A culpa in vigilando é a culpa do Estado quando este não fiscaliza os seus contratados, isto é, decorre da má fiscalização da conduta da empresa terceirizada durante a execução do contrato.

Nessa linha de entendimento, a execução do contrato deve ser acompanhada diretamente pela Administração, com a verificação do adimplemento das obrigações trabalhistas e previdenciárias derivadas do pacto trabalhista (FORTINI, 2012, p. 97).

Todavia, os adeptos à posição contrária à culpa in vigilando do Estado aduzem que “cabe a União, através do Ministério do Trabalho, o exercício de poder de polícia na fiscalização do cumprimento das normas de proteção ao trabalho, o que inclui a fiscalização do adimplemento de obrigações trabalhistas” (FORTINI, 2012, p. 99). Destacam, do mesmo modo, que o encargo do Estado com a fiscalização dos contratos comprometeria o objetivo da terceirização que é reduzir o tempo e os gastos públicos com atividades acessórias.

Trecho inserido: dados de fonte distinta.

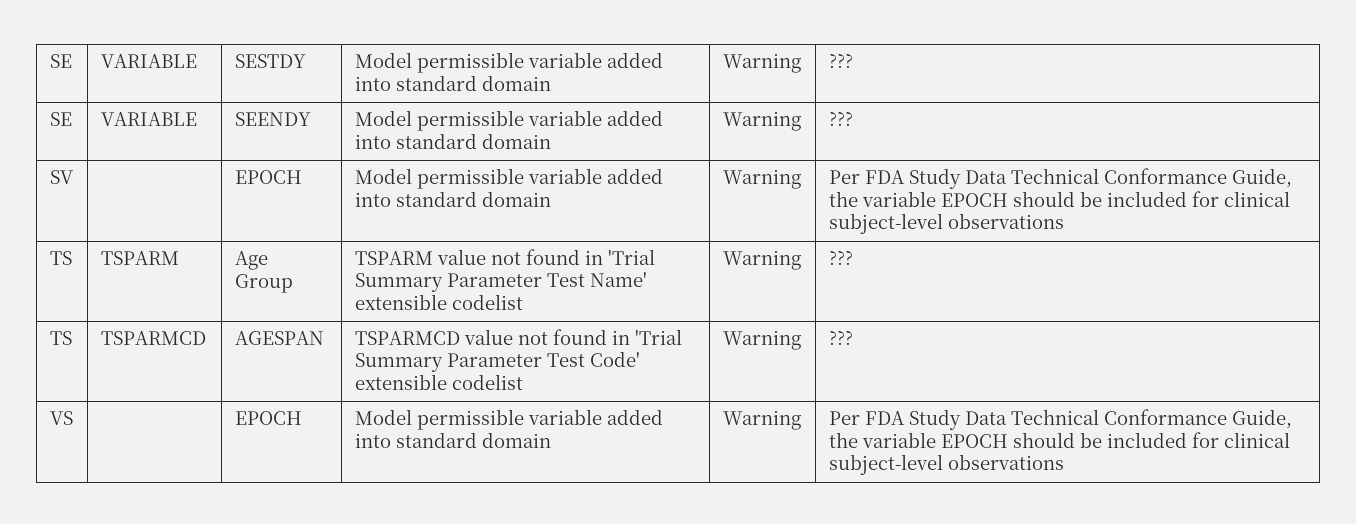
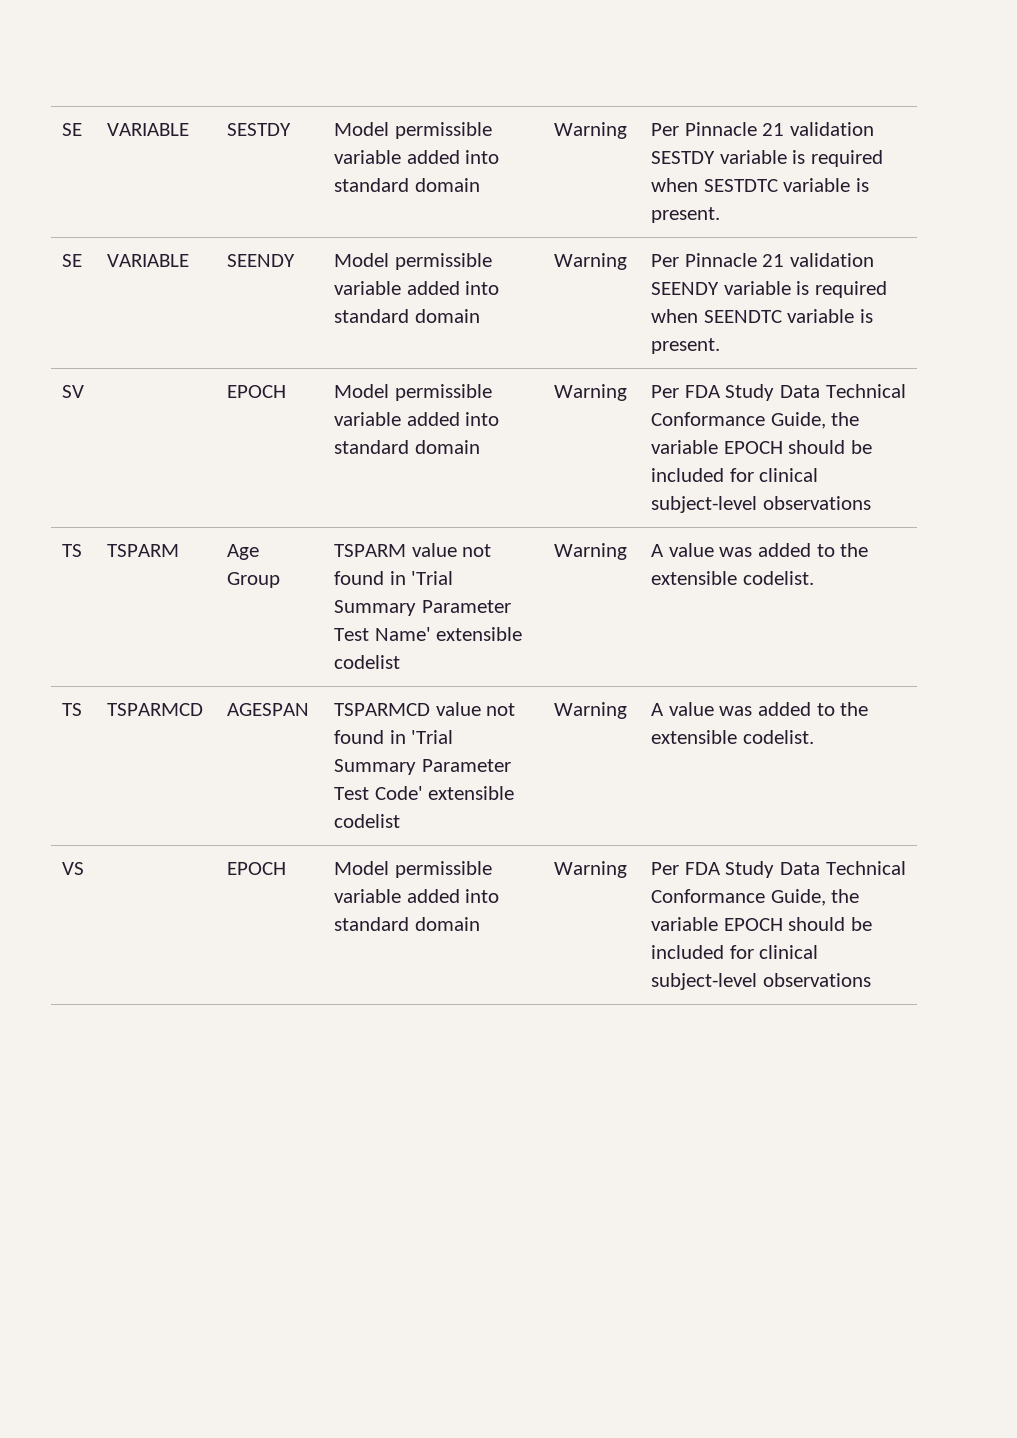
- SE | VARIABLE | SESTDY | Model permissible variable added into standard domain | Warning | ???
+ SE | VARIABLE | SESTDY | Model permissible variable added into standard domain | Warning | Per Pinnacle 21 validation SESTDY variable is required when SESTDTC variable is present.
- SE | VARIABLE | SEENDY | Model permissible variable added into standard domain | Warning | ???
+ SE | VARIABLE | SEENDY | Model permissible variable added into standard domain | Warning | Per Pinnacle 21 validation SEENDY variable is required when SEENDTC variable is present.
- TS | TSPARM | Age Group | TSPARM value not found in 'Trial Summary Parameter Test Name' extensible codelist | Warning | ???
+ TS | TSPARM | Age Group | TSPARM value not found in 'Trial Summary Parameter Test Name' extensible codelist | Warning | A value was added to the extensible codelist.
- TS | TSPARMCD | AGESPAN | TSPARMCD value not found in 'Trial Summary Parameter Test Code' extensible codelist | Warning | ???
+ TS | TSPARMCD | AGESPAN | TSPARMCD value not found in 'Trial Summary Parameter Test Code' extensible codelist | Warning | A value was added to the extensible codelist.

Embora razoáveis tais argumentações, é importante que a Administração Pública tenha a obrigação de acompanhar os contratos de terceirização para atender a sua função social. Ademais, o próprio Estado, ao editar a Instrução Normativa nº. 02/2008, art. 19-A[4], dispôs sobre sua preocupação em garantir o cumprimento dos deveres trabalhistas em um contrato de terceirização.

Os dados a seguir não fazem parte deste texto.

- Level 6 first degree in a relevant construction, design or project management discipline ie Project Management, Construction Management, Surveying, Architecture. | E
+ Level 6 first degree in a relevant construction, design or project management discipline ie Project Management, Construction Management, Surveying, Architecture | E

     Sobre o estudo da responsabilidade subsidiária, infere-se que a sua atribuição em consonância com as culpas in vigilando in eligendo, embora não possua fundamento legislativo, apenas sumular, é bastante plausível e prudente em um Estado Democrático de Direito, pois preserva os princípios da valorização social do trabalho (art. 1º, IV, CF/88), da dignidade da pessoa humana (art. 1º, III, CF/88) e da igualdade (art. 5º, caput, CF/88).

4.3 LEI N° 13.429/2017

Durante a tramitação do Projeto de Lei que gerou a lei 13.428/17 muito se discutiu acerca da possibilidade de terceirização da atividade-fim, entretanto, não nos parece que tenha sido esta a realidade concretizada, embora diversas manifestações em sentido contrário tenham sido veiculadas pelos meios de comunicação.

A lei 13.429/17, conhecida com a Nova Lei Trabalhista, alterou a lei 6.019/1974 e, além de modificar a disciplina para a contratação de trabalhadores por empresa de trabalho temporário para a substituição de pessoal permanente ou para executar demanda complementar de serviço, nela inseriu disposições sobre a terceirização.

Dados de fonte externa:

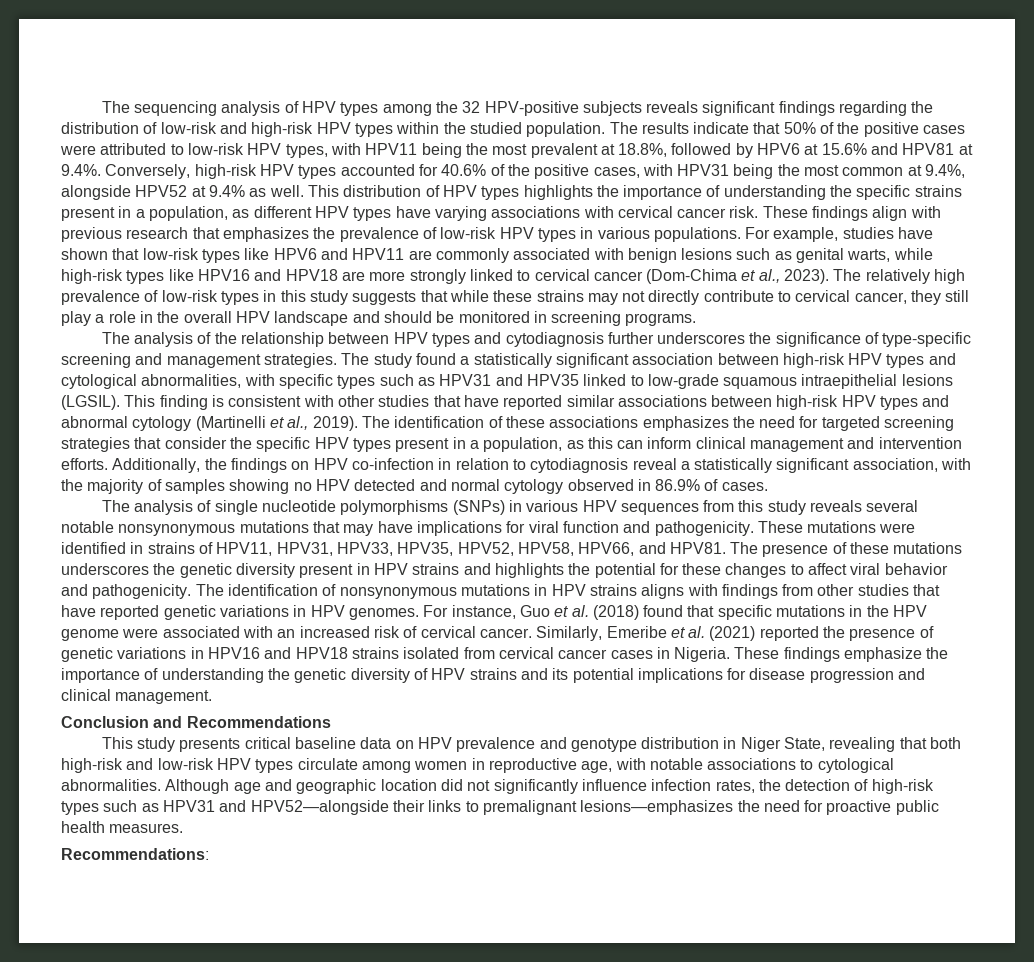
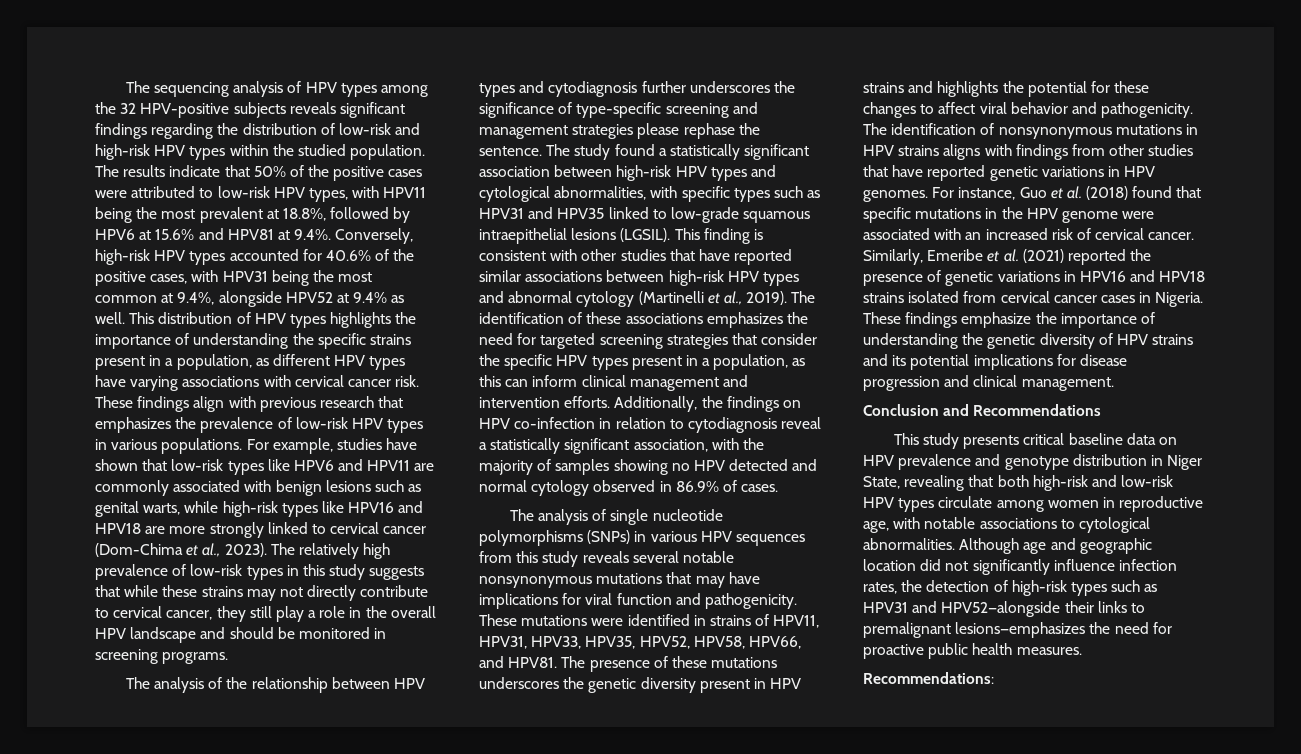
- The analysis of the relationship between HPV types and cytodiagnosis further underscores the significance of type-specific screening and management strategies.
+ The analysis of the relationship between HPV types and cytodiagnosis further underscores the significance of type-specific screening and management strategies please rephase the sentence.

Ao alterar o texto da lei 6.019/74, a nova legislação estabeleceu expressamente que a contratação de trabalhadores por empresa de trabalho temporário pode se destinar à realização de trabalhos tanto da atividade-fim quanto da atividade-meio da empresa tomadora dos serviços, a contratante. Tal disposição não impôs nenhuma alteração de fato, pois, a contratação nos termos da lei 6.019/74, por se destinar à substituição de pessoal permanente da empresa contratante ou à execução de demanda complementar (antes denominada acréscimo extraordinário de serviços), sempre foi permitida para a execução temporária e por trabalhadores terceiros de tarefas relativas à atividade-fim.

Contudo, ao dar foco à terceirização propriamente dita, assim considerada a relação sem prazo determinado entre empresas para que a contratada preste serviços com seus empregados (não nas hipóteses de substituição de pessoal permanente ou de demanda complementar de serviços), a lei 13.429/17 referiu que tal prestação se destina aos “serviços determinados e específicos”, sendo vedado à empresa contratante a “utilização dos trabalhadores em atividades distintas”. 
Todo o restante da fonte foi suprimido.